As usual, the daily book pages of British papers, especially The Guardian and The Observer, put American newspaper reviews to shame. From The Observer, this piece is a thoughtful, well-researched, impartial look at the relationship between a writer and his/her confidants (both the official kind and the ones s/he finds amongst family and friends). In this case the writer is a he famous for his lean prose and portraits of anxious, quietly angry Americans, and his confidants may have had far more of a hand in his work than readers previously imagined. For instance, I didn’t know that What We Talk About When We Talk About Love was not Carver’s own original title; nor did I realize that Carver’s second wife, the poet Tess Gallagher, great love of his middle age (which turned out to be his late age), often rewrote whole sentences. I don’t think this should reduce our admiration for Carver’s brilliance. But it does remind us that even if The Author isn’t dead, as Roland Barthes, a man who wrote no novels or poetry, once famous claimed (fooling two generations of academics into nodding their heads–seriously, how many dumb theories have come out of the French academy?), writers are also not sui generis creatures. Even a genius needs an audience to hear and fiddle with (or suggest fiddlings with) his/her work before it actually hits the marketplace. All that Keatsian Romantic stuff about the lone genius was a bit overblown.

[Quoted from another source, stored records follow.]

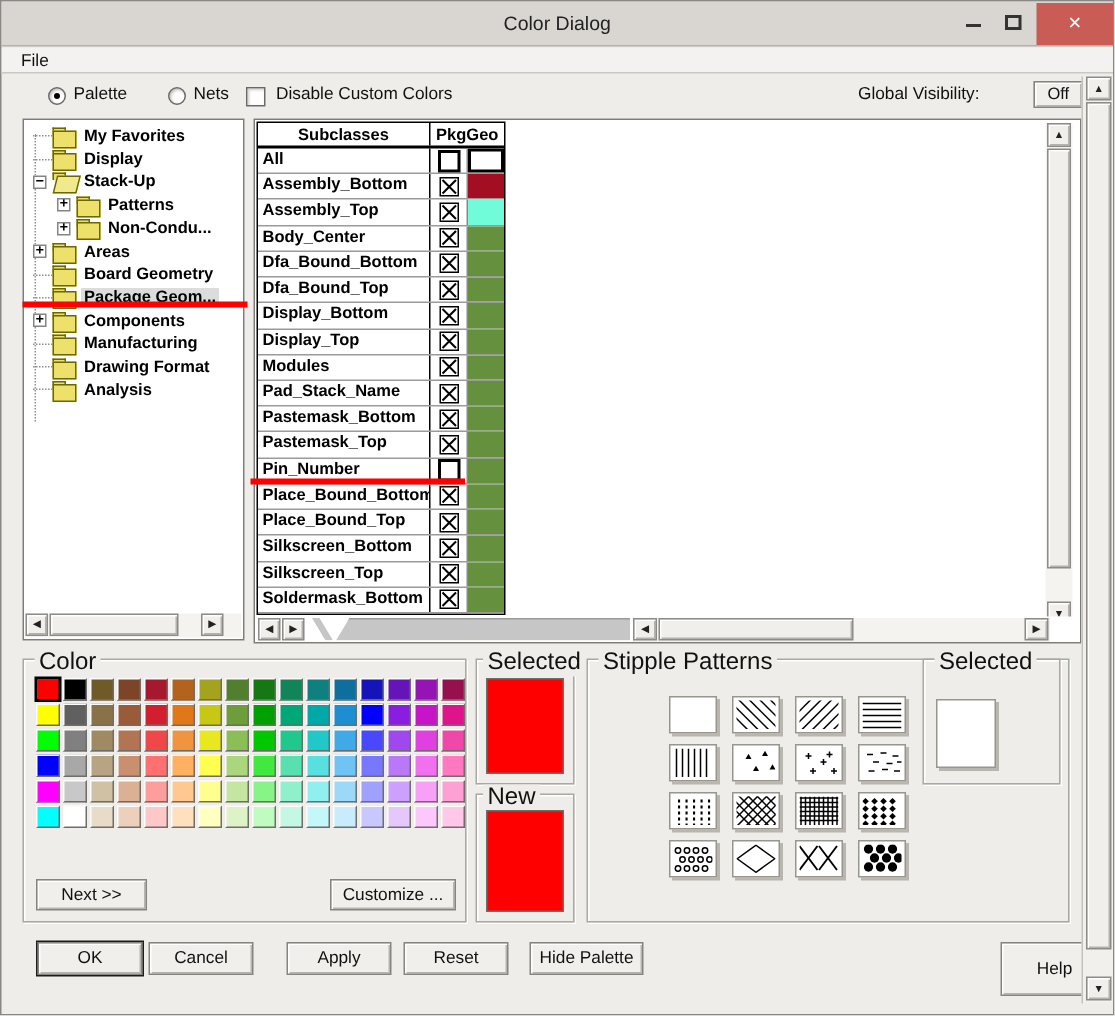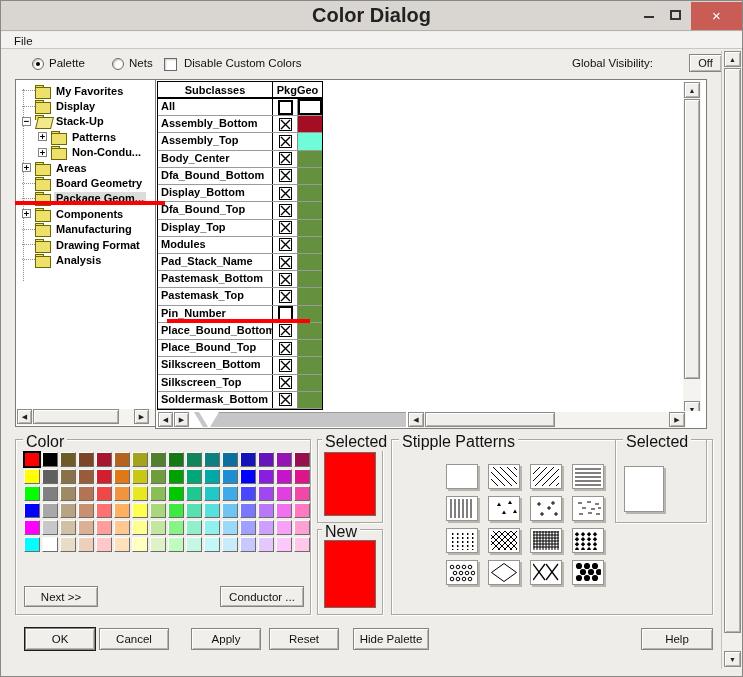--- a/index.html
+++ b/index.html
@@ -8,7 +8,7 @@
 
   
   .titlebar { position:absolute; left:0; top:0; width:100%; height:30px; background:#D9D5D1; border-bottom:1px solid #B5B2AE; }
-  .title { position:absolute; left:0; right:0; top:0; text-align:center; line-height:29px; font-size:20px; color:#222;font-weight:bold; }
+  .title { position:absolute; left:0; right:0; top:0; text-align:center; line-height:29px; font-size:13px; color:#222; }
   .win-min { position:absolute; left:636px; top:0; width:24px; height:29px; }
   .minbar { position:absolute; left:7px; top:15px; width:10px; height:2px; background:#333; }
   .win-max { position:absolute; left:662px; top:0; width:24px; height:29px; }

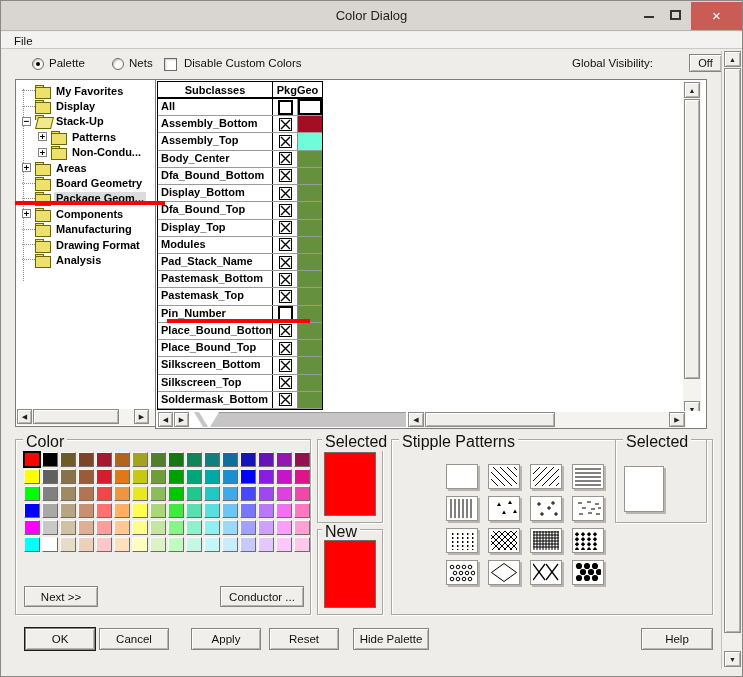--- a/index.html
+++ b/index.html
@@ -47,7 +47,7 @@
   .tlabel.sel { background:#DCDCDC; }
 
   
-  .mainpanel { position:absolute; left:154px; top:78px; width:552px; height:350px; background:#fff; border:1px solid #7E7C79; }
+  .mainpanel { position:absolute; left:168px; top:78px; width:552px; height:350px; background:#fff; border:1px solid #7E7C79; }
   .tbl { position:absolute; left:1px; top:1px; width:166px; border:1px solid #000; background:#fff; }
   .thead { display:flex; height:17px; border-bottom:2px solid #000; font:700 11px "Liberation Sans", sans-serif; }
   .thc1 { width:115px; text-align:center; line-height:16px; border-right:1px solid #000; }

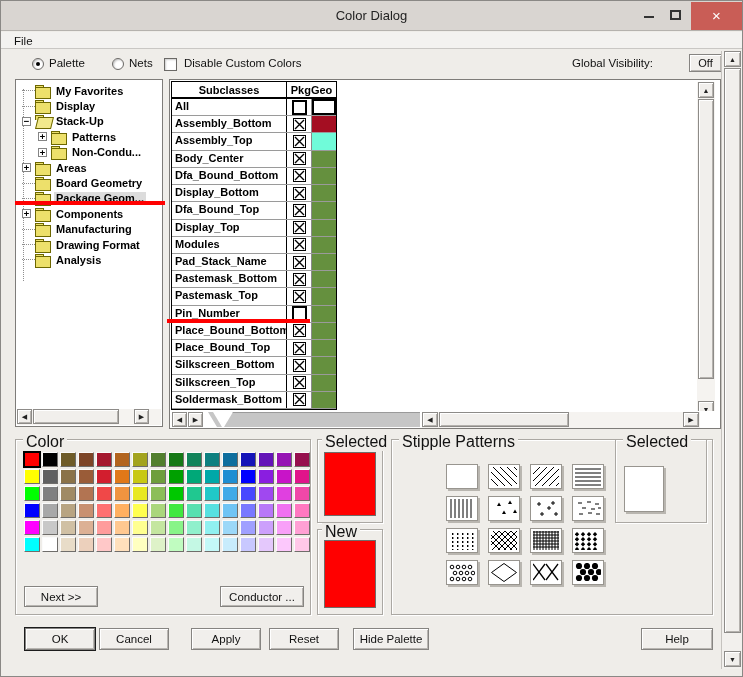--- a/index.html
+++ b/index.html
@@ -261,20 +261,20 @@
             </div>
           </div>
           <div class="trow">
+            <div class="tname">Dfa_Bound_Top</div>
+            <div class="tcb">
+              <span class="cbox">
+                <svg width="11" height="11" viewBox="0 0 11 11">
+                  <path d="M1 1 L10 10 M10 1 L1 10" stroke="#000" stroke-width="1.4"></path>
+                </svg>
+              </span>
+            </div>
+            <div class="tcol">
+              <div class="cfill" style="background: rgb(101, 144, 62);"></div>
+            </div>
+          </div>
+          <div class="trow">
             <div class="tname">Display_Bottom</div>
-            <div class="tcb">
-              <span class="cbox">
-                <svg width="11" height="11" viewBox="0 0 11 11">
-                  <path d="M1 1 L10 10 M10 1 L1 10" stroke="#000" stroke-width="1.4"></path>
-                </svg>
-              </span>
-            </div>
-            <div class="tcol">
-              <div class="cfill" style="background: rgb(101, 144, 62);"></div>
-            </div>
-          </div>
-          <div class="trow">
-            <div class="tname">Dfa_Bound_Top</div>
             <div class="tcb">
               <span class="cbox">
                 <svg width="11" height="11" viewBox="0 0 11 11">

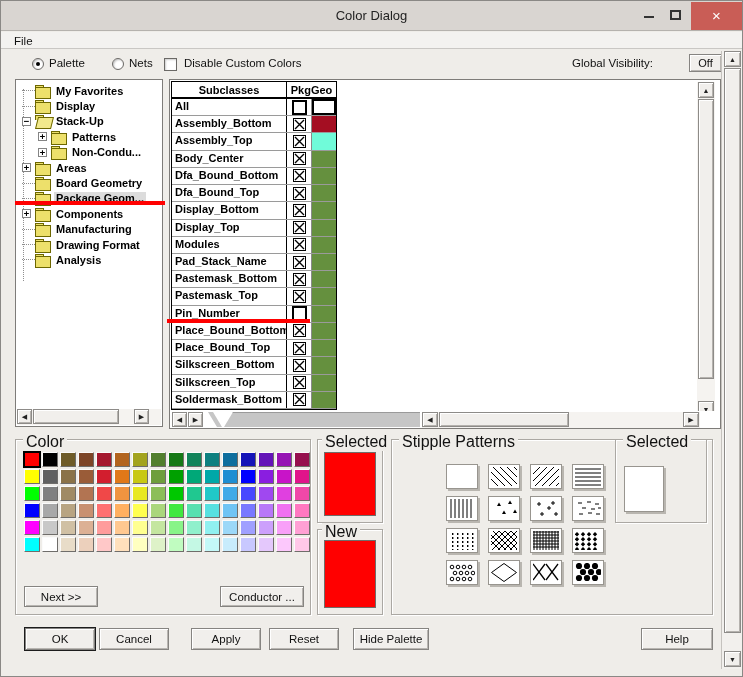--- a/index.html
+++ b/index.html
@@ -551,7 +551,7 @@
         <span class="sw" style="background: rgb(255, 200, 232);"></span>
       </div>
     <div class="btn" style="left:8px;top:146px;width:74px;height:21px">Next &gt;&gt;</div>
-    <div class="btn" style="left:204px;top:146px;width:84px;height:21px">Conductor ...</div>
+    <div class="btn" style="left:204px;top:146px;width:84px;height:21px">Customize ...</div>
   </div>
 
   <div class="group" style="left:316px;top:438px;width:66px;height:84px">

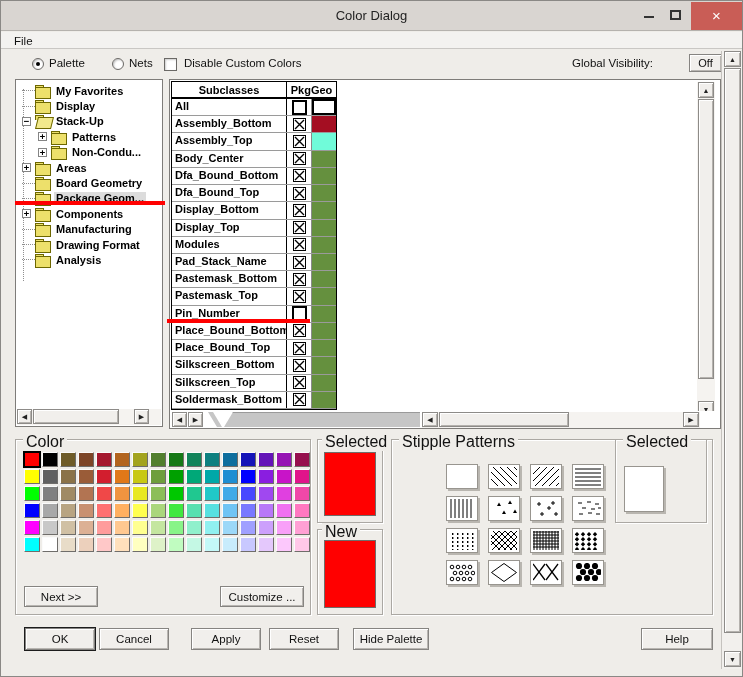--- a/index.html
+++ b/index.html
@@ -791,7 +791,7 @@
   <div class="btn" style="left:190px;top:627px;width:70px;height:22px">Apply</div>
   <div class="btn" style="left:268px;top:627px;width:70px;height:22px">Reset</div>
   <div class="btn" style="left:352px;top:627px;width:76px;height:22px">Hide Palette</div>
-  <div class="btn" style="left:640px;top:627px;width:72px;height:22px">Help</div>
+  <div class="btn" style="left:666px;top:627px;width:72px;height:36px">Help</div>
 
   <div class="ovscroll">
     <span class="sbtn" style="left:2px;top:0;width:17px;height:16px">▲</span>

It’s also interesting that poets tend to incorporate less outside input into their work than novelists or dramatists do. A big reason for this is the basic condition of the literary marketplace: novelists work with editors (since there is actually money to be made from novels, big publishing houses demand this level of involvement in the product) and dramatists, like filmmakers, operate in much more crowded, sociable environments–the playwright at his desk in his office cannot be separated from the playwright working with directors and actors to put his work onstage. However, I also wonder if there is something more solitary or imperious about most poets’ temperaments. True, if you’re a smart aspiring poet, you seek out critical readers wherever and whenever you can, but most of the final editorial decisions are yours. Not to say there are many people eager to help with the decisions: poetry is a lonelier game, if only in an economic sense. A novelist, though, burdened and blessed by the existence of a public willing to buy his creations in large enough quantities for a few people to make money off them, often gives up a decent measure of control. Not to say that there are not lone wolves prowling the literary landscape or suggest that a novelist isn’t the master of his work; nevertheless, these differences are real.
Anyway, a nice fifteen-minute read for Sunday morning before football starts, or for a Tuesday afternoon when you are trying to avoid work. I got this from Arts and Letters Daily, the best arts & culture clearinghouse on the web. If some good literary journalism gets published anywhere in the Western world, you can be sure it will end up there.